The hackers attacked the website through the use of DDoS attack, which marks yet another example in the long list of such attacks that were used against various websites this year. The website was run by PAN (National Action Party), and it was targeting Andres Manuel Lopez Obrador, the election’s current front-runner.
However, Obrador’s party has firmly denied having anything to do with the attack. According to researchers, the large amount of traffic that was responsible for crashing the website seems to have come from China and Russia. This information represents a strong indication that one of these countries’ hackers were responsible for the attack, but there is no firm proof that this is actually the case.
In fact, none of the evidence found so far can indicate that the attack was performed by a foreign hacking group. However, many believe that this might still be the case, especially after the researchers found proof that Russia attempted to meddle in the US elections in late 2016.

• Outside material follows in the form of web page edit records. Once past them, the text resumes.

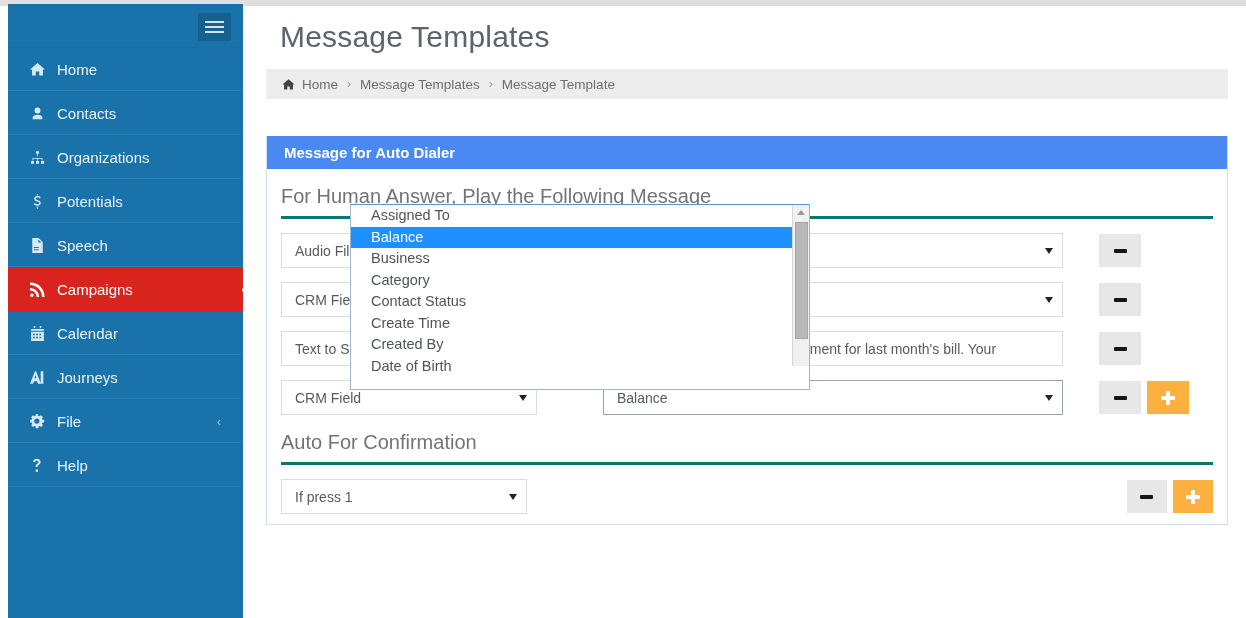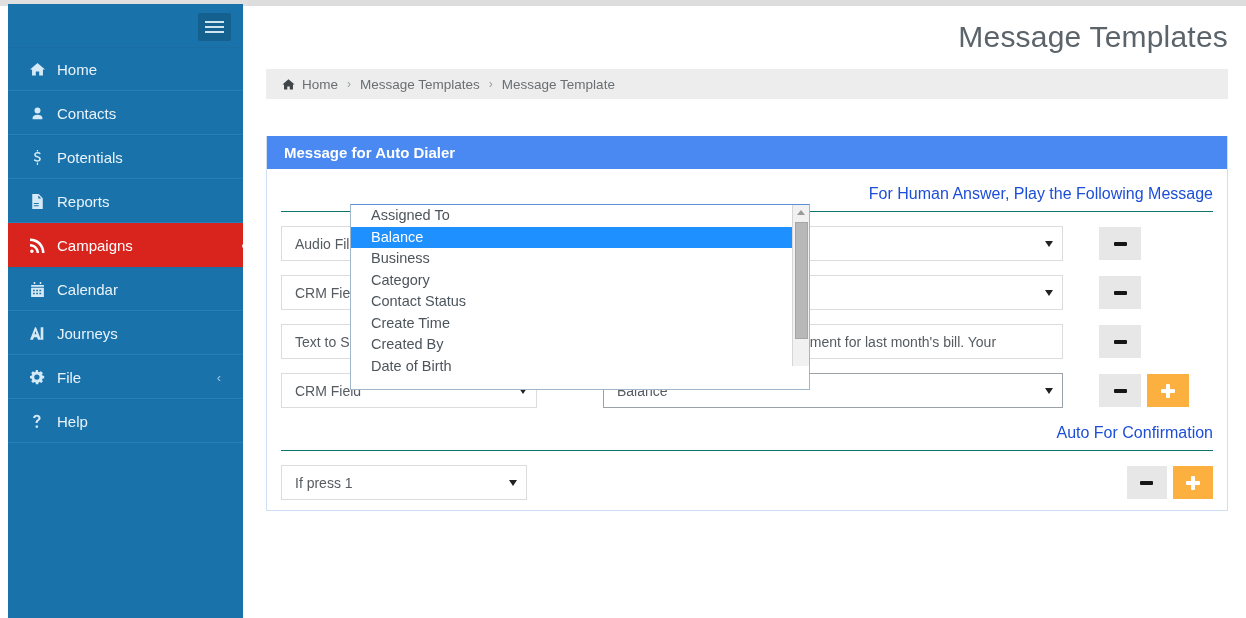"Message Templates" .main { text-align: right -> none }
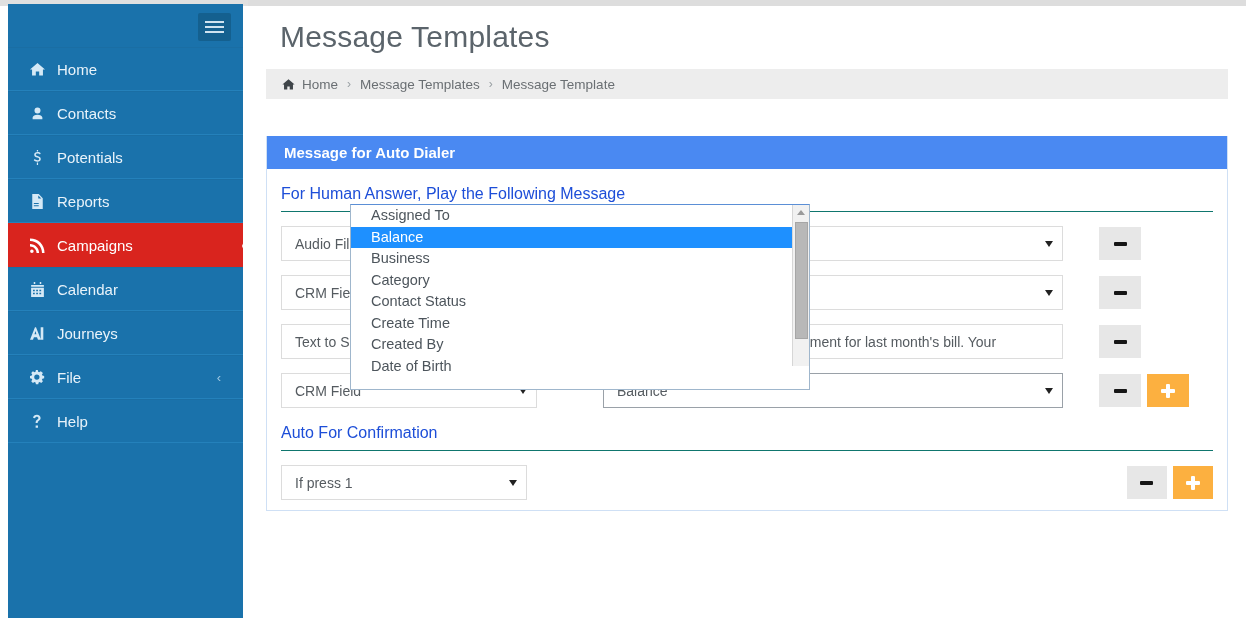"Organizations" div.side-item { html: none -> <div> <span> <svg> <path></path> </svg> </span> <span>Organizations</span> </div> }
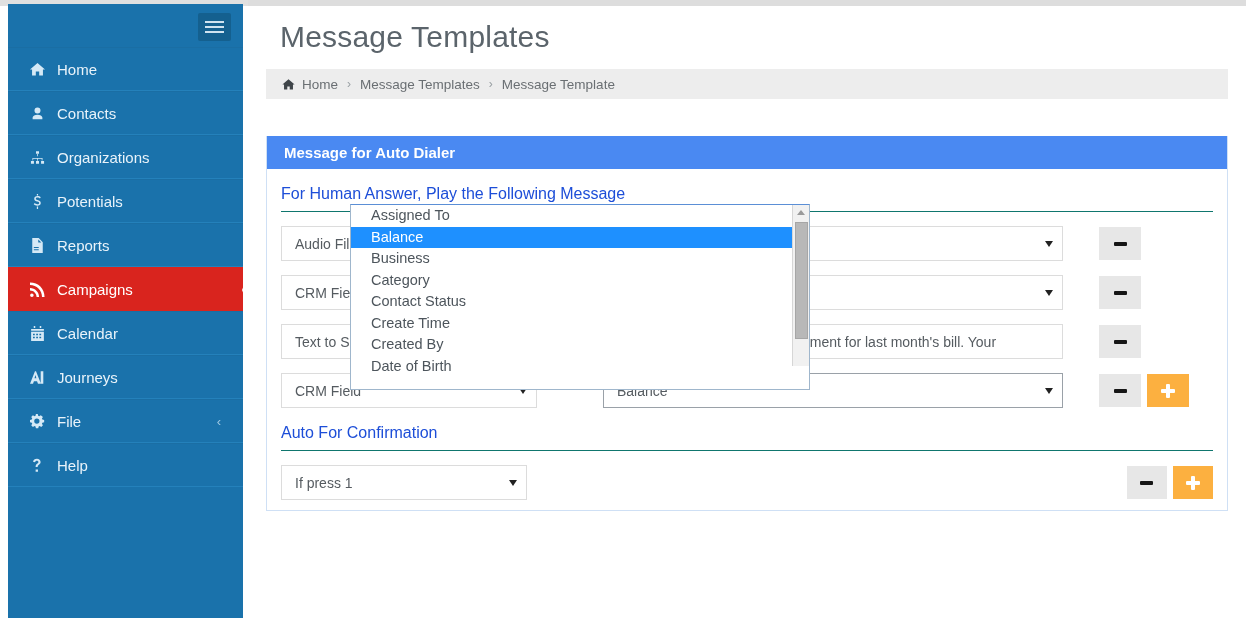"For Human Answer, Play the" .section-title { border-bottom: 1px solid #0f766e -> 3px solid #0f766e; color: #1d4ed8 -> #737373; font-size: 16px -> 20px }
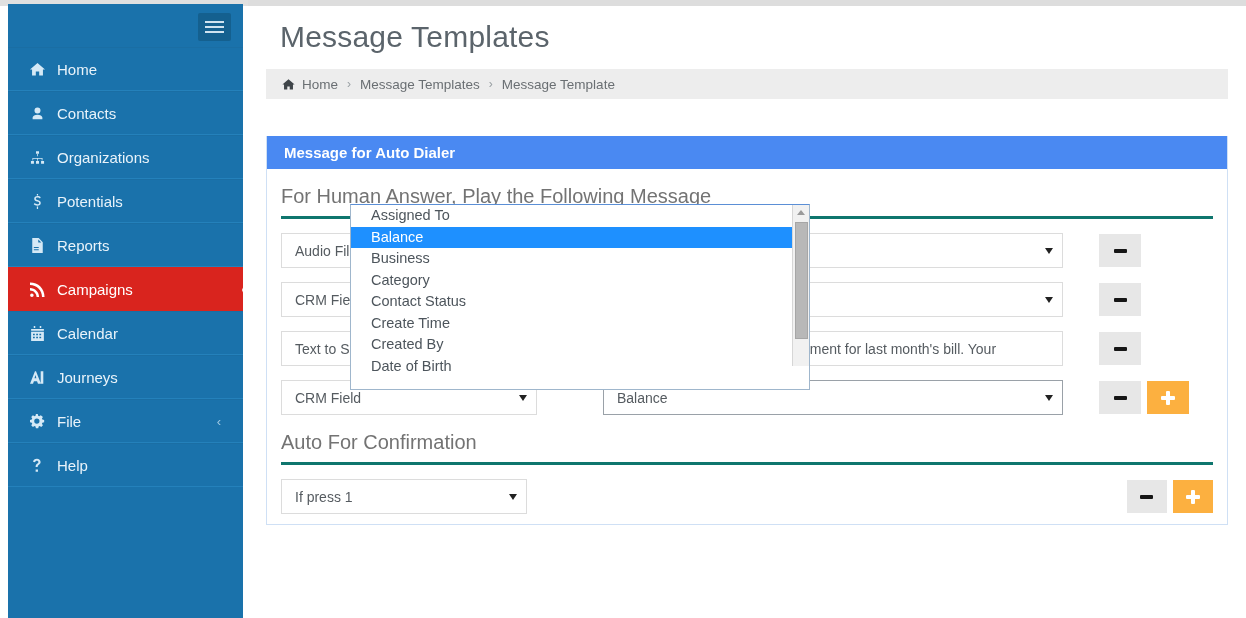"Reports" span { text: Reports -> Speech }
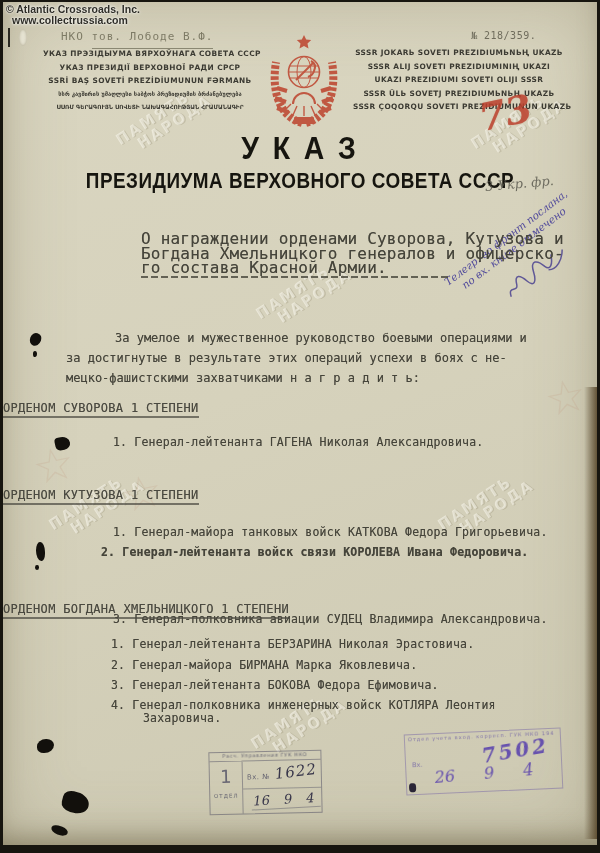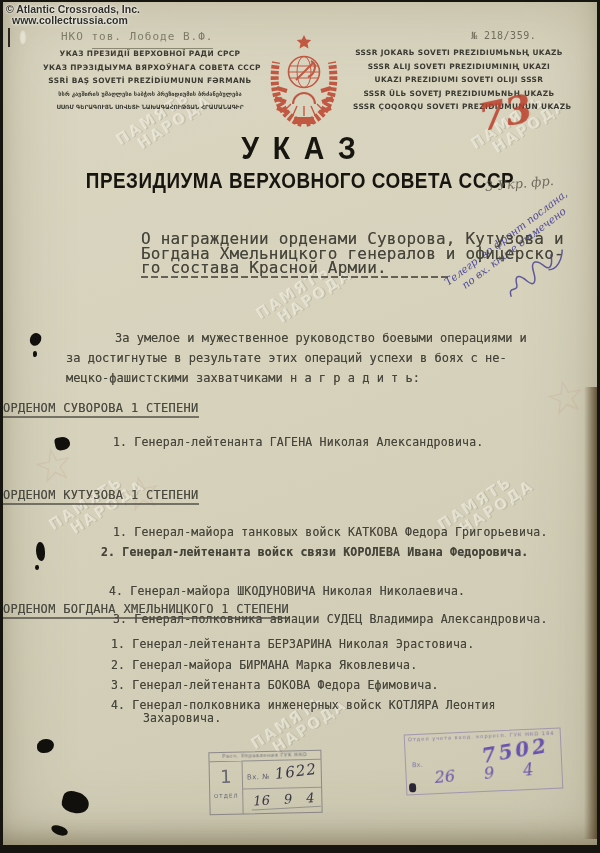"УКАЗ ПРЕЗИДІЇ ВЕРХОВНОЇ РАДИ СРСР" div { order: before "УКАЗ ПРЭЗІДЫУМА ВЯРХОЎНАГА СОВЕТА СССР" -> after "УКАЗ ПРЭЗІДЫУМА ВЯРХОЎНАГА СОВЕТА СССР" }
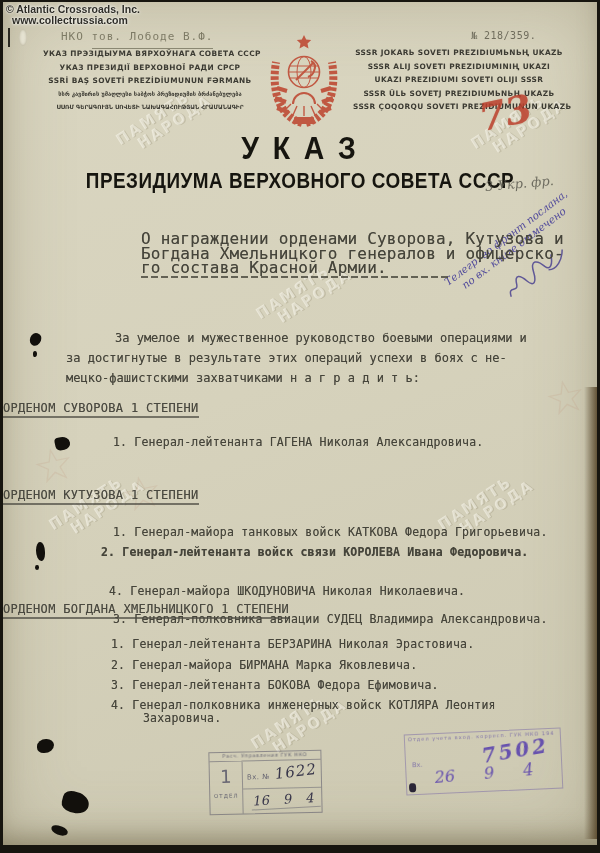"4. Генерал-майора ШКОДУНОВИЧА Николая" div.abs { html: <div>4. Генерал-майора ШКОДУНОВИЧА Николая Николаевича.</div> -> none }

The voting systems require a new method of protection
As for the attack itself, it is known that it was a DDoS attack, which has become a large trend in the latest period. WhiteHat Security’s security manager, Jeannie Warner, has even commented on this trend gaining the particular amount of popularity during election periods in various countries.
Warner said that DDoS attacks are preventable via WAF (Web Application Firewall) technology, as well as through the use of RASP (Runtime Application Self-Protection). She also said that critical services, as well as apps fronting PII or transactional info, need to have a protection app. According to her, the protection needs to offer more than what IPS (Intrusion Prevention System), or even NGFW (Next-Generation Firewall) can do.
She added that the DDoS attacks might also provide a perfect cover for another type of attack, since they can be quite distracting, and can be used for covering tracks. In fear of some other invasive attack, it is of utmost importance that countries start the development of better protection software, that would be capable of keeping the voting system safe.